Com 80 páginas e publicada em versão digital e impressa, a cartilha aborda conceitos como orientação sexual, identidade de gênero, expressão de gênero, pessoas cis, transgêneras e transexuais. A publicação elenca os direitos já assegurados à população LGBT – como casamento, união estável, adoção, uso do nome social e o acesso e permanência na escola, por exemplo – além de compilar leis nacionais e estaduais que tratam da temática.

“Embora tenha havido nos últimos anos alguns avanços em matéria de direitos de família, o Brasil é, reconhecidamente, uma sociedade que discrimina e comete inúmeras formas de violência contra lésbicas, gays, bissexuais, travestis, transexuais e transgêneros”, alertam as instituições que produziram a cartilha.

“Agressões físicas e homicídios são apenas a face mais visível da realidade cotidiana de preconceito e privação de direitos enfrentada por essa população – seja em espaços públicos, no mercado de trabalho, em instituições de ensino e, muitas vezes, na própria família”, ressaltam as instituições autoras da cartilha.
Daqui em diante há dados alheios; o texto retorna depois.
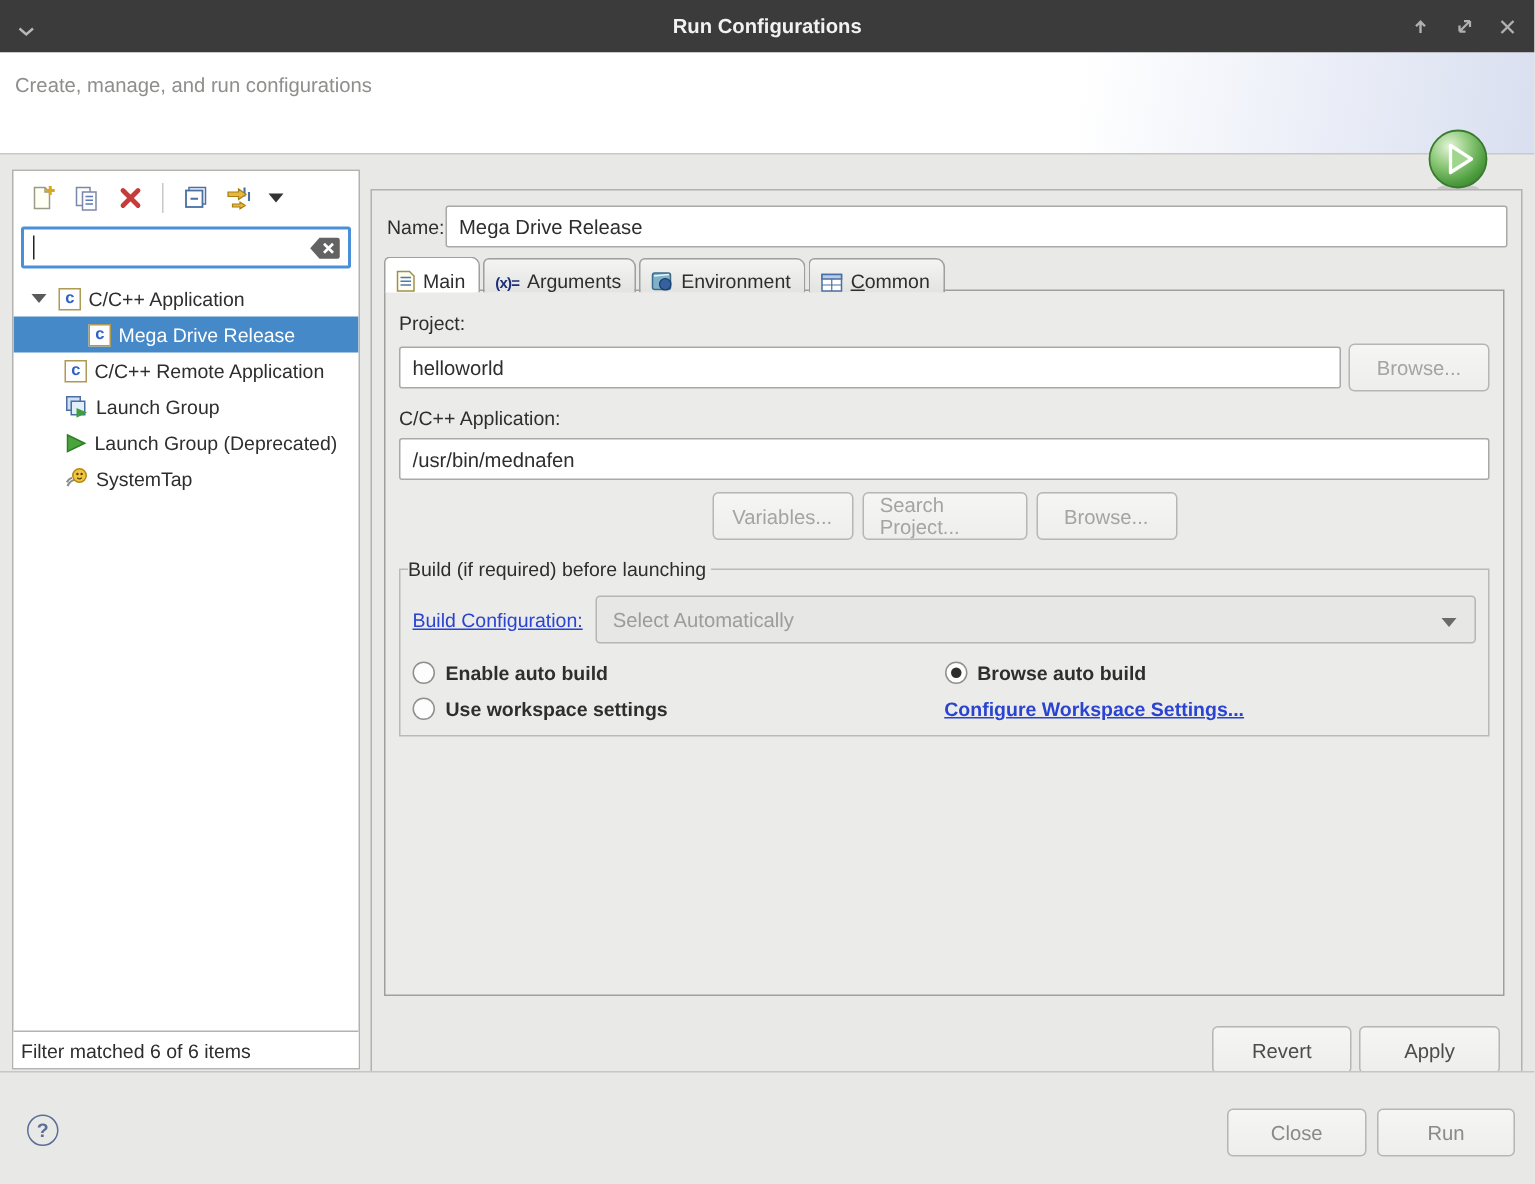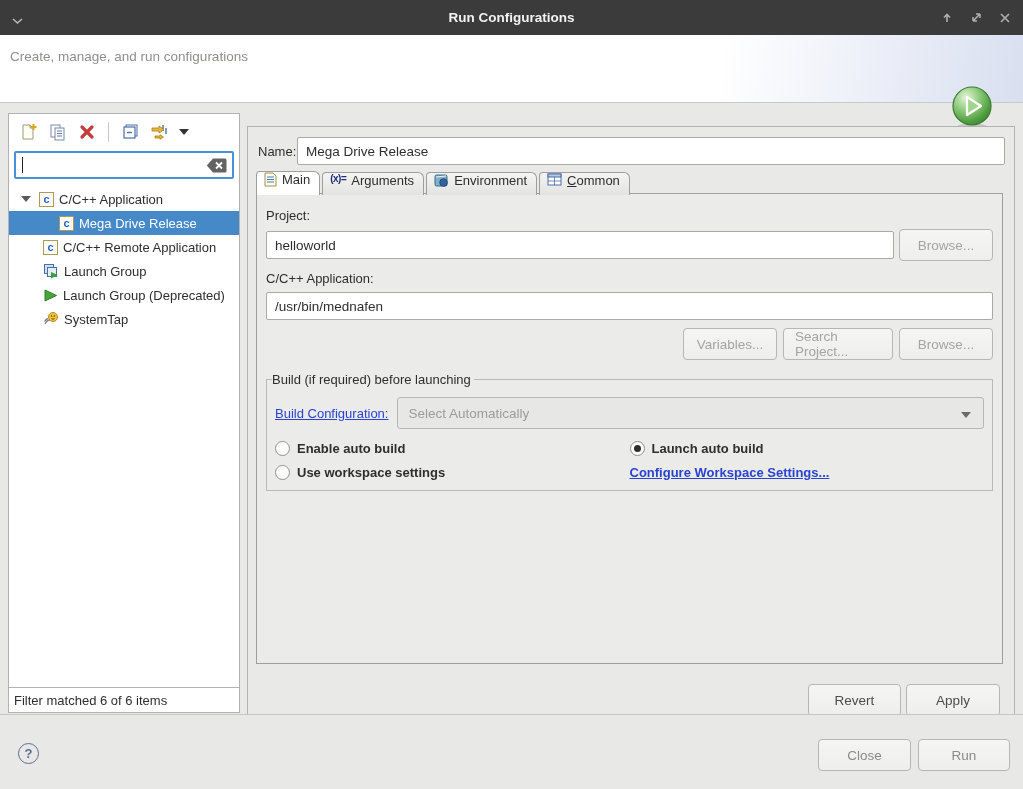--- a/index.html
+++ b/index.html
@@ -66,7 +66,7 @@
 
   
   .tabbar { position:absolute; left:8px; top:43px; height:24px; display:flex; align-items:flex-end; z-index:2; }
-  .tab { height:23px; display:flex; align-items:flex-start; gap:5px; padding:0 9px 0 7px;
+  .tab { height:23px; display:flex; align-items:flex-end; gap:5px; padding:0 9px 0 7px;
          border:1px solid #9f9f9d; border-bottom:none; border-radius:4px 6px 0 0; margin-right:2px;
          background:linear-gradient(#f4f4f2,#e3e3e1); position:relative; top:1px; }
   .tab.selected { height:24px; background:#ffffff; z-index:3; }

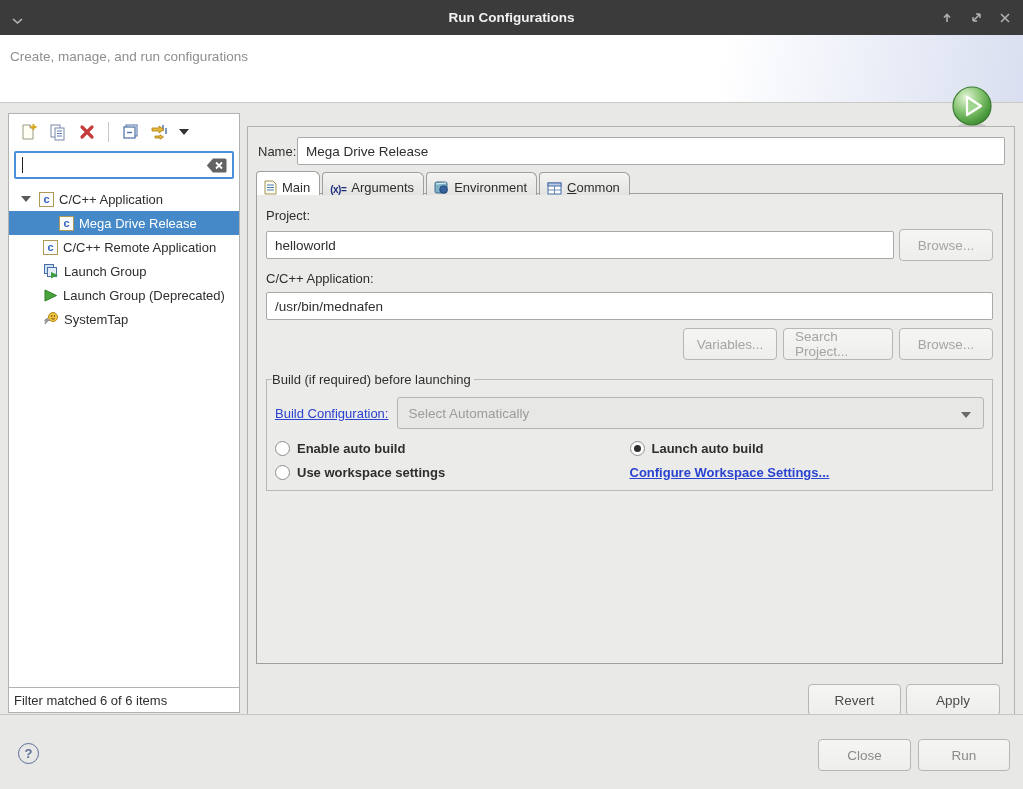--- a/index.html
+++ b/index.html
@@ -86,7 +86,7 @@
   .btn.normal { color:#4c4c4a; }
   .btn.dim { color:#8a8a88; }
   .w94 { width:94px; } .w110 { width:110px;padding-left:11px; } .w93 { width:93px; } .w92 { width:92px; }
-  .btnrow { display:flex; justify-content:flex-end; gap:6px; margin-top:8px; }
+  .btnrow { display:flex; justify-content:center; gap:6px; margin-top:8px; }
 
   fieldset.buildgrp { margin-top:12px; border:1px solid #b9b9b7; padding:6px 8px 10px 8px; }
   fieldset.buildgrp legend { padding:0 3px 0 0; margin-left:-3px; font-size:13px; color:#2e2e2e; }

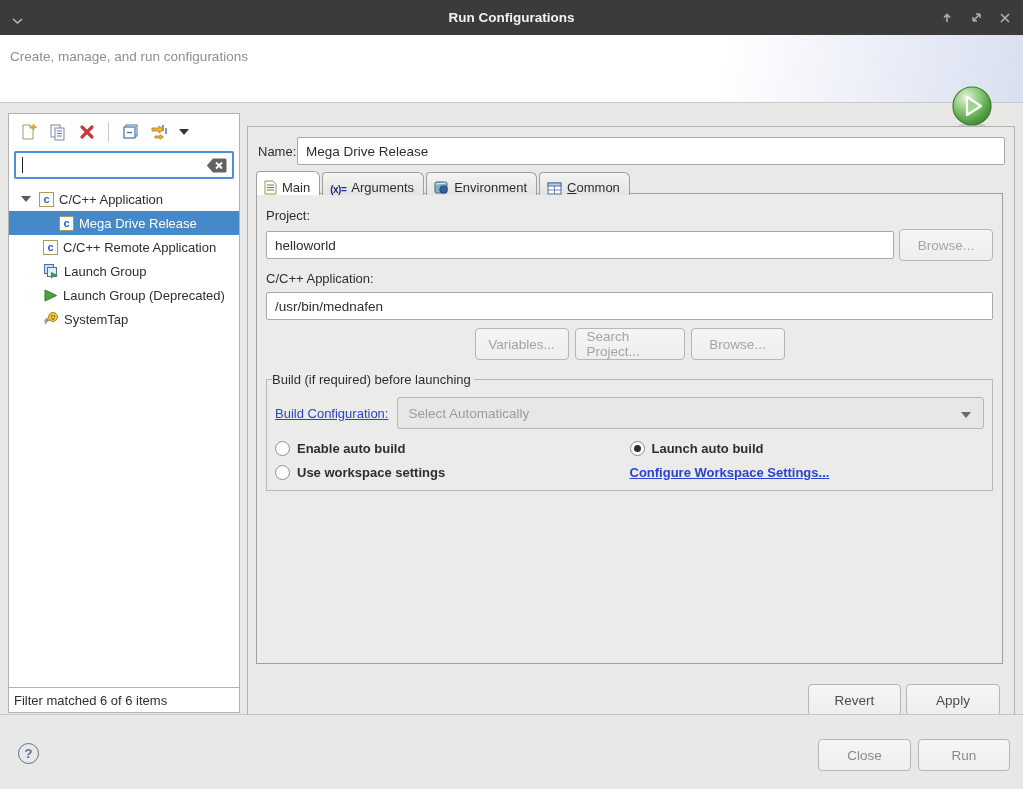--- a/index.html
+++ b/index.html
@@ -341,7 +341,7 @@
         </div>
         <div class="radio-item">
           <span class="radio checked"></span>
-          <span>Launch auto build</span>
+          <span>Browse auto build</span>
         </div>
         <div class="radio-item">
           <span class="radio"></span>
O conteúdo da publicação foi elaborado pelo Grupo de Trabalho sobre Direitos Sexuais e Reprodutivos, da Procuradoria Federal dos Direitos do Cidadão, e pelo Centro de Apoio Operacional da Cidadania, do Ministério Público do Ceará.

Para o procurador da República Sergio Gardenghi Suiama, coordenador do GT Direitos Sexuais e Reprodutivos, “o Ministério Público, como instituição constitucionalmente comprometida com a promoção dos direitos fundamentais, não apenas não pode fechar os olhos para esta realidade, como deve atuar no sentido de reconhecer e promover, no âmbito das atribuições de cada um de seus membros, os direitos à igualdade e à não-discriminação das pessoas lésbicas, gays, bissexuais, travestis, transexuais e transgêneros, tanto dentro de nossa própria instituição, como nos serviços públicos em geral, na educação, nas relações de emprego e nos meios de comunicação”.

A opinião é compartilhada pelo coordenador do CaoCidadania, o promotor de Justiça Hugo Porto. “A proposta é que esse seja um instrumento de transformação dentro do próprio Ministério Público, a fim de buscar uniformidade de linguagem e para que se possa superar qualquer tipo de preconceito e de discriminação – fatores que geram intolerância e, por sua vez, violência”, afirmou.

O Brasil conta com diversas leis, planos, decretos, resoluções e portarias que abordam os direitos de lésbicas, gays, bissexuais, travestis, transexuais e transgêneros. No âmbito federal, por exemplo, destaca-se o Decreto nº 8.727/2016, que garante o uso do nome social e o reconhecimento da identidade de gênero de pessoas travestis e transexuais no âmbito da administração pública federal direta, autárquica e fundacional.

Em 2013, o Ministério da Saúde lançou a Portaria nº 2.803/2013, que redefine e amplia o processo transexualizador no Sistema Único de Saúde (SUS). Já a Portaria nº 513/2010, do Ministério da Previdência Social, reconhece as uniões estáveis entre pessoas do mesmo sexo para assegurar igual tratamento a seus dependentes para fins previdenciários.

Ao todo, a cartilha lista mais de 30 Centros de Referência no Combate à LGBTfobia – órgãos responsáveis por auxiliar no encaminhamento de denúncias de violação de direitos e por desenvolver atividades nas áreas de assistência social, educação e saúde.

Além dos centros de referência, denúncias também podem ser feitas pelo Disque 100 (Secretaria dos Direitos Humanos) e pela Sala de Atendimento ao Cidadão, do Ministério Público Federal (www.mpf.mp.br).